## Work item:
Copy all lines containing the string "none" from the records below.

____________

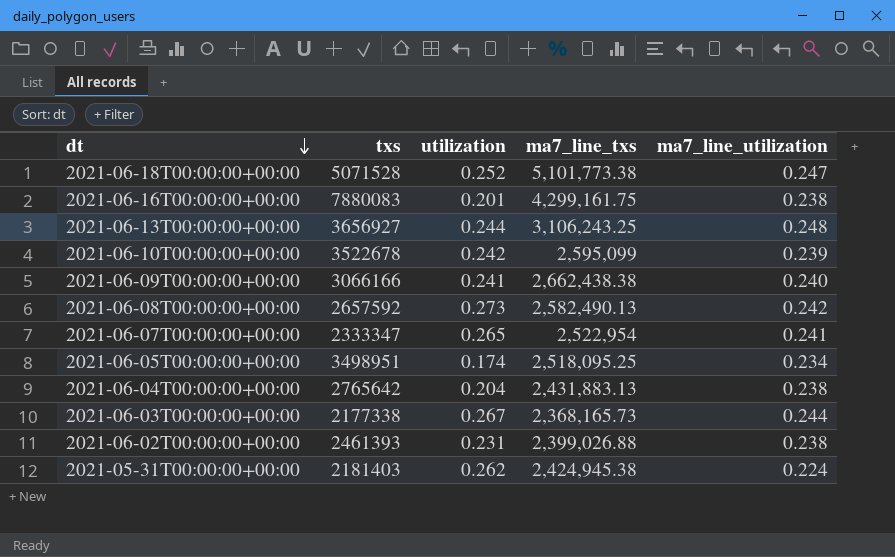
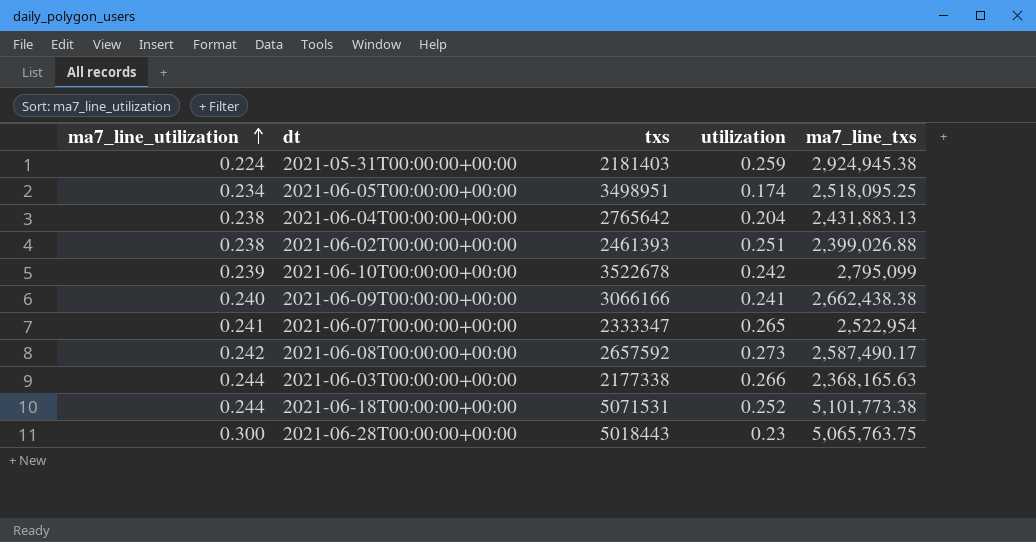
row order: dt descending -> ma7_line_utilization ascending
column ma7_line_utilization | position: 5 -> 1
row 2021-06-16T00:00:00+00:00: 7880083 | 0.201 | 4,299,161.75 | 0.238 -> none
row 2021-06-13T00:00:00+00:00: 3656927 | 0.244 | 3,106,243.25 | 0.248 -> none
2021-05-31T00:00:00+00:00 | utilization: 0.262 -> 0.259
2021-05-31T00:00:00+00:00 | ma7_line_txs: 2,424,945.38 -> 2,924,945.38
2021-06-02T00:00:00+00:00 | utilization: 0.231 -> 0.251
2021-06-10T00:00:00+00:00 | ma7_line_txs: 2,595,099 -> 2,795,099
2021-06-08T00:00:00+00:00 | ma7_line_txs: 2,582,490.13 -> 2,587,490.17
2021-06-03T00:00:00+00:00 | utilization: 0.267 -> 0.266
2021-06-03T00:00:00+00:00 | ma7_line_txs: 2,368,165.73 -> 2,368,165.63
2021-06-18T00:00:00+00:00 | ma7_line_utilization: 0.247 -> 0.244
2021-06-18T00:00:00+00:00 | txs: 5071528 -> 5071531
row 2021-06-28T00:00:00+00:00: none -> 0.300 | 5018443 | 0.23 | 5,065,763.75

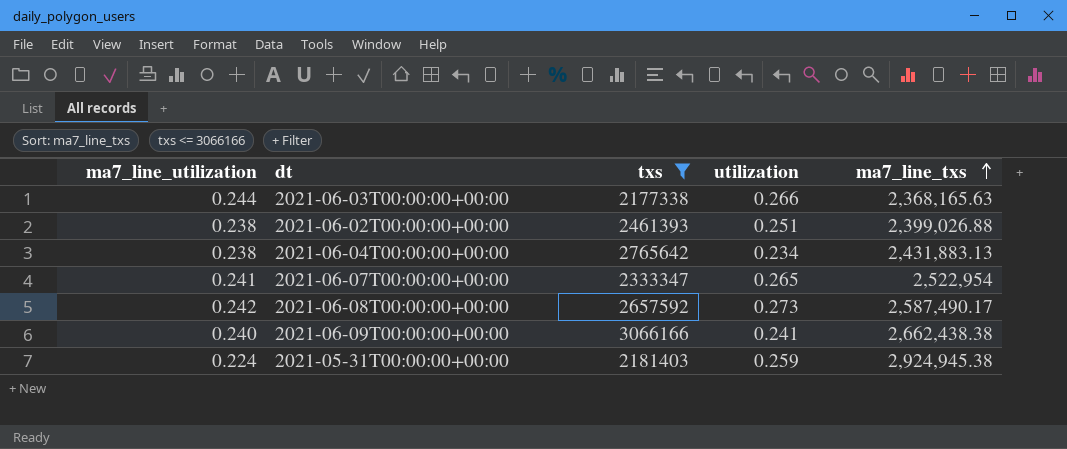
filter: none -> txs <= 3066166
row order: ma7_line_utilization ascending -> ma7_line_txs ascending
2021-06-04T00:00:00+00:00 | utilization: 0.204 -> 0.234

____________

## Response box:
row 2021-06-16T00:00:00+00:00: 7880083 | 0.201 | 4,299,161.75 | 0.238 -> none
row 2021-06-13T00:00:00+00:00: 3656927 | 0.244 | 3,106,243.25 | 0.248 -> none
row 2021-06-28T00:00:00+00:00: none -> 0.300 | 5018443 | 0.23 | 5,065,763.75
filter: none -> txs <= 3066166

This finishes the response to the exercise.